The Multimodal Ai Internship

The 4-month internship is designed for current PhD students and candidates to partner with Reality Defender's AI team to conduct cutting-edge research and publish peer-reviewed papers. Your primary collaborators will be Surya Koppisetti and Yi Zhu, who will guide and advise your efforts within multi-modal deepfake detection. This internship can be performed remotely, although you're welcome to work from our HQ in New York City.
What you'll do:
Investigate and propose new methods for detecting generative multi-modal content, spanning audio and vision modalities.
Perform research on multi-modal deepfake detection and reasoning tasks.
Collaborate with researchers in the team.
Write up results of research for internal reports and submission to academic journals/workshops.
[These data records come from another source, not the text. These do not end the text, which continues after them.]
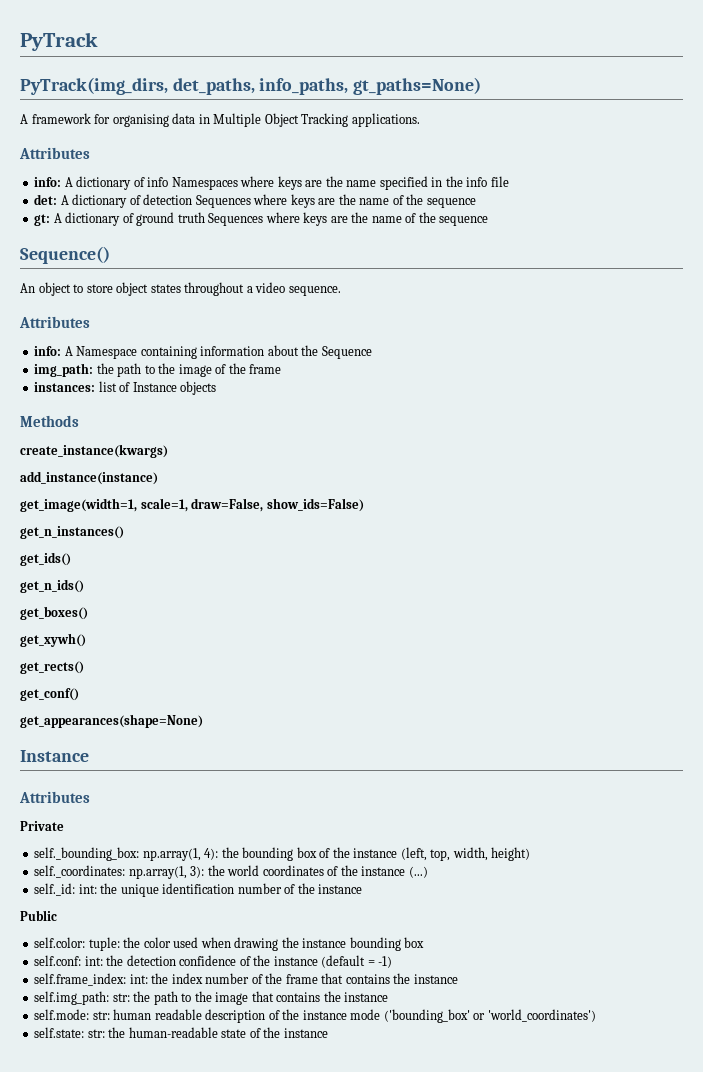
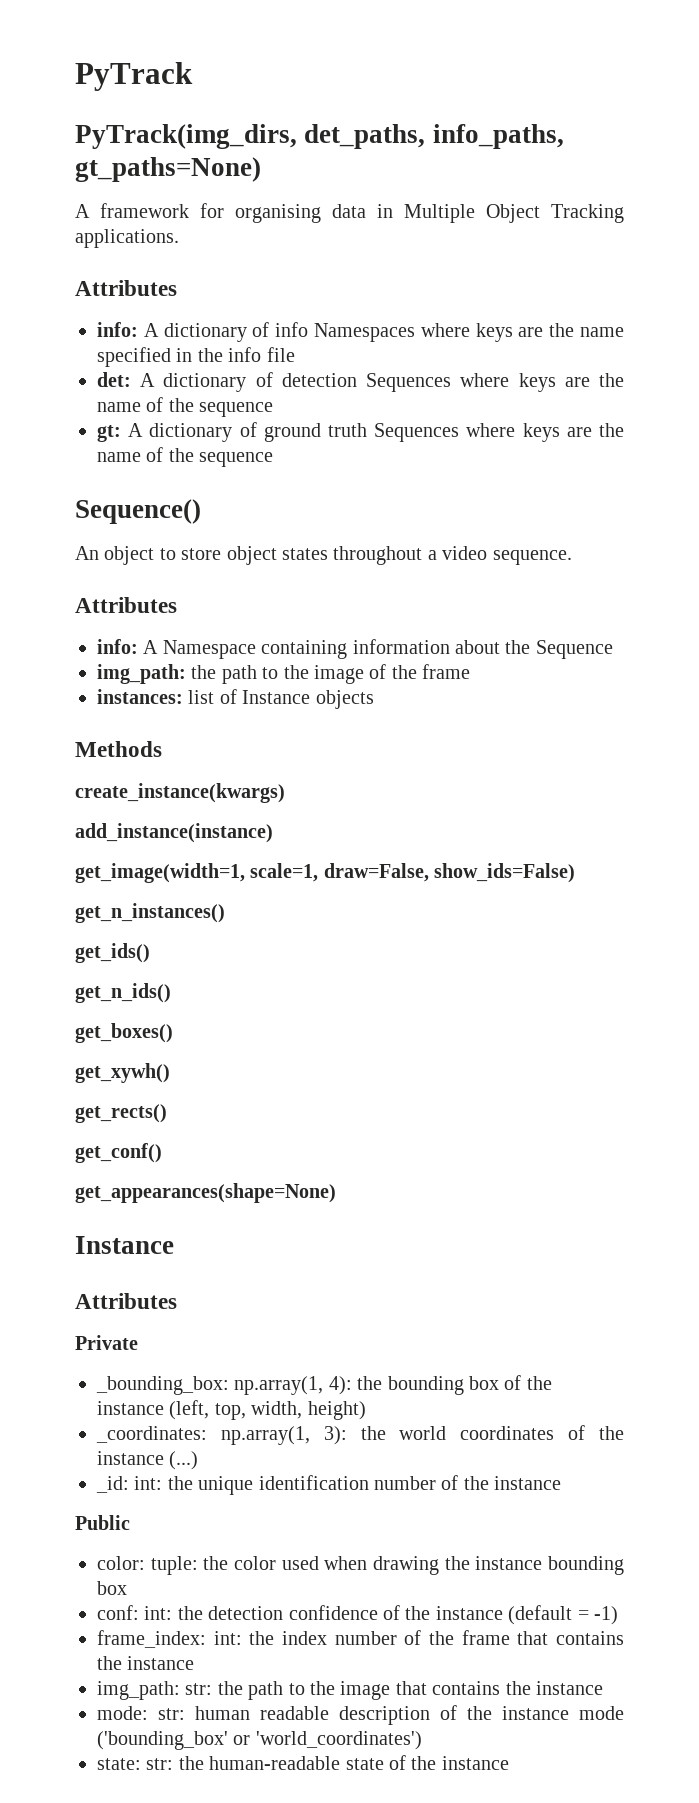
[34,847,140,861] self._bounding_box: -> [96,1376,229,1395] _bounding_box:
[34,865,126,878] self._coordinates: -> [96,1426,207,1443] _coordinates:
[34,883,76,896] self._id: -> [96,1476,129,1493] _id:
[34,937,86,948] self.color: -> [97,1556,145,1570] color:
[34,955,82,966] self.conf: -> [97,1605,139,1620] conf:
[34,973,127,986] self.frame_index: -> [97,1630,206,1648] frame_index:
[34,991,110,1005] self.img_path: -> [97,1681,180,1700] img_path:
[34,1009,90,1020] self.mode: -> [97,1706,148,1720] mode:
[34,1027,85,1038] self.state: -> [97,1758,141,1770] state:

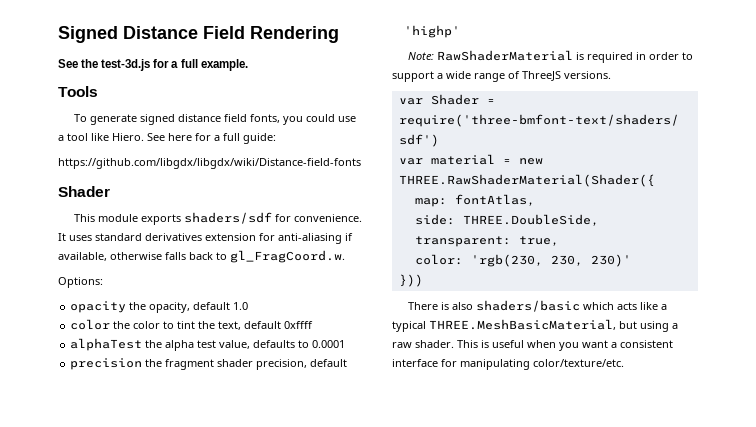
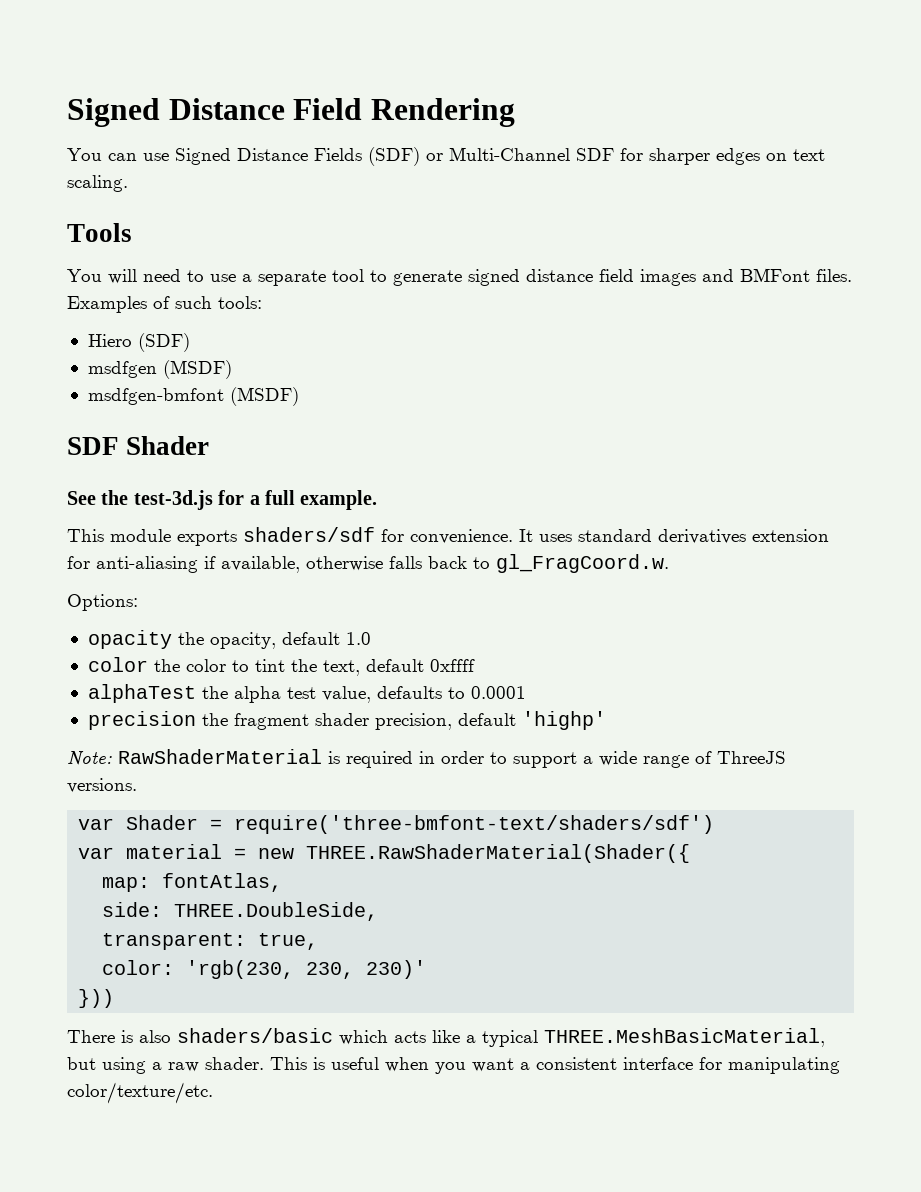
(339, 34) none -> [67,147,825,166] [67,175,128,192] [67,223,132,242] [67,268,852,286] [67,296,262,313] [87,333,190,352] [87,360,232,379] [87,387,299,406] [67,436,210,455] // You can use Signed Distance Fields (SDF) or Multi-Channel SDF for sharper edges on text scaling. // Tools // You will need to use a separate tool to generate signed distance field images and BMFont files. Examples of such tools: // Hiero (SDF) // msdfgen (MSDF) // msdfgen-bmfont (MSDF) // SDF Shader
[58,86,98,97] [73,114,356,125] [58,133,276,144] [58,158,361,169] [58,186,110,197] // Tools // To generate signed distance field fonts, you could use a tool like Hiero. See here for a full guide: // https://github.com/libgdx/libgdx/wiki/Distance-field-fonts // Shader -> (378, 500) none

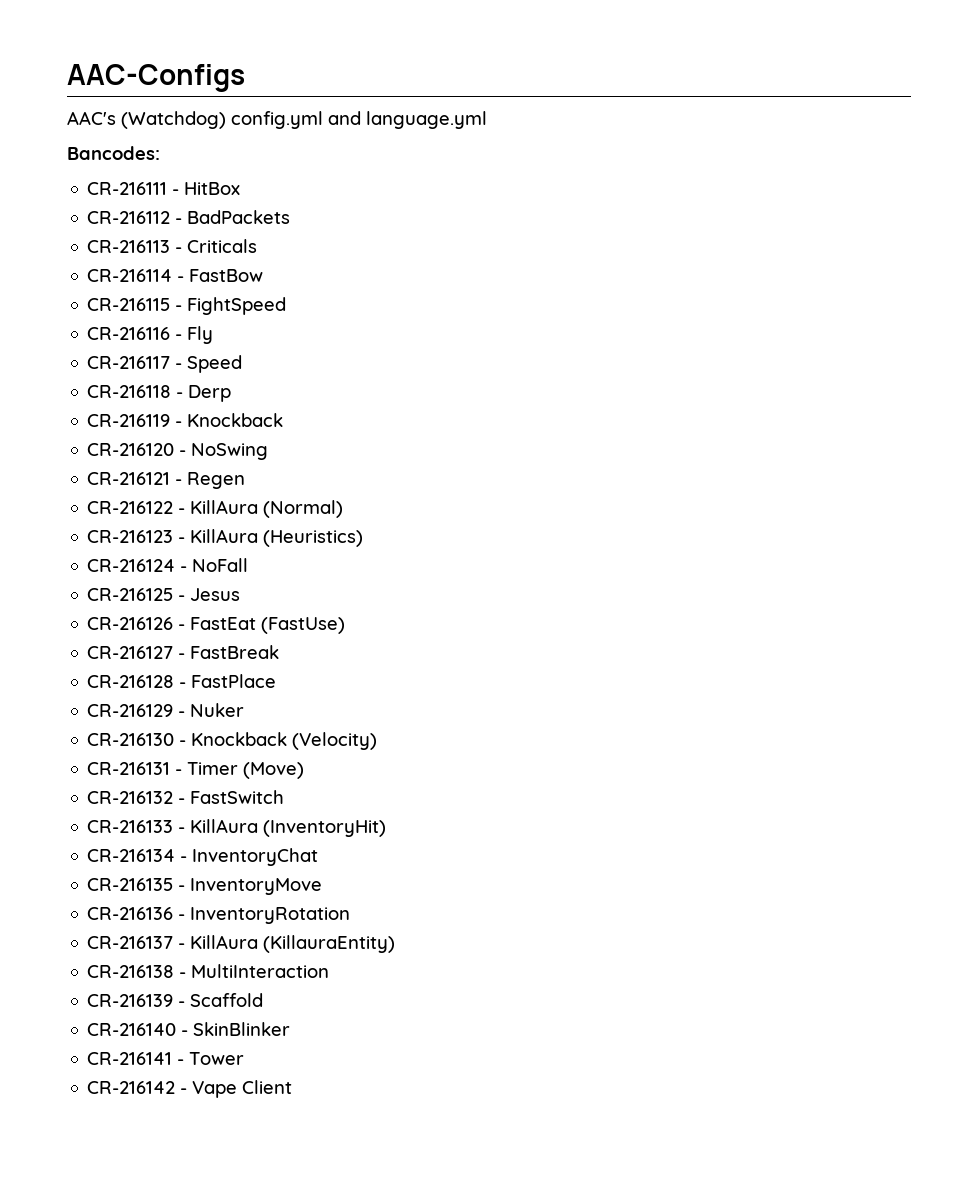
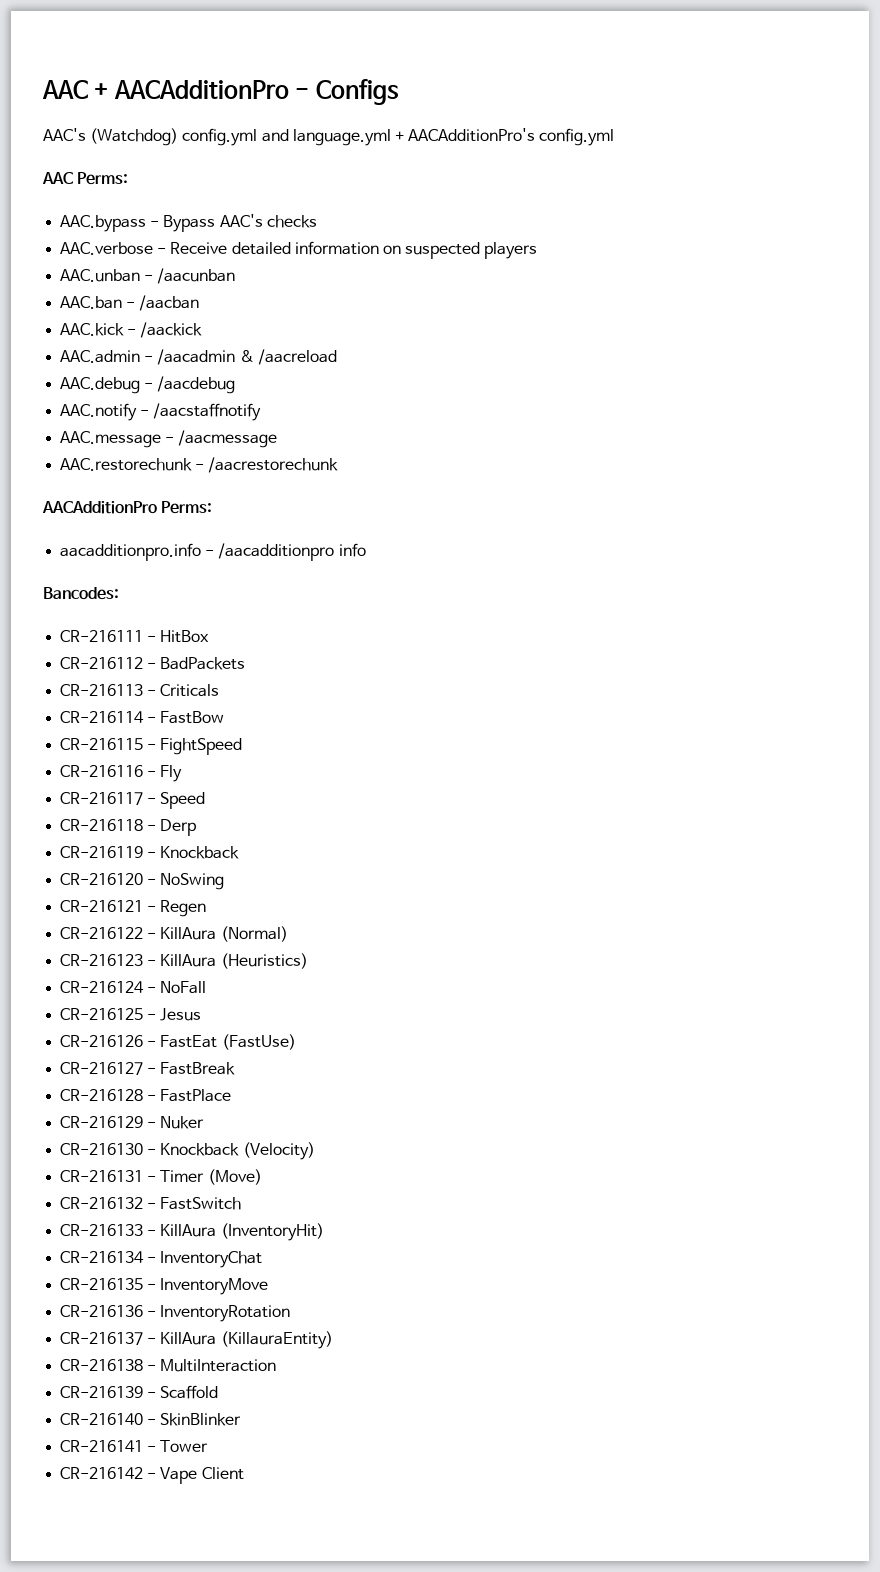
[67,64,245,92] AAC-Configs -> [42,79,399,105] AAC + AACAdditionPro - Configs
(487, 120) none -> [394,128,615,146] [42,172,129,185] [60,214,317,232] [60,241,538,259] [60,268,236,284] [60,295,200,311] [60,322,203,338] [60,349,337,365] [60,376,236,394] [60,403,262,421] [60,430,278,448] [60,457,339,473] [42,501,213,514] [60,543,366,561] + AACAdditionPro's config.yml // AAC Perms: // AAC.bypass - Bypass AAC's checks // AAC.verbose - Receive detailed information on suspected players // AAC.unban - /aacunban // AAC.ban - /aacban // AAC.kick - /aackick // AAC.admin - /aacadmin & /aacreload // AAC.debug - /aacdebug // AAC.notify - /aacstaffnotify // AAC.message - /aacmessage // AAC.restorechunk - /aacrestorechunk // AACAdditionPro Perms: // aacadditionpro.info - /aacadditionpro info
Independently implement and evaluate ideas on modern deep learning stack - Python, PyTorch, and GPU-enabled cloud compute, like AWS/GCP.
Who you are:
PhD student in a relevant technical field, preferably three or more years into the program
Experience in multi-modal learning, such as in audio-visual classification and audio-language reasoning.
Proficient in Python and in building deep learning models with PyTorch.
Published peer-reviewed research papers in reputable AI and speech venues, e.g. CVPR, NeurIPS, ACL, Interspeech.
Excited about Reality Defender's mission to build a best-in-class and comprehensive deepfake and AI-generated content detection platform.
Available to start May 1st, 2026, for a minimum duration of 4 months.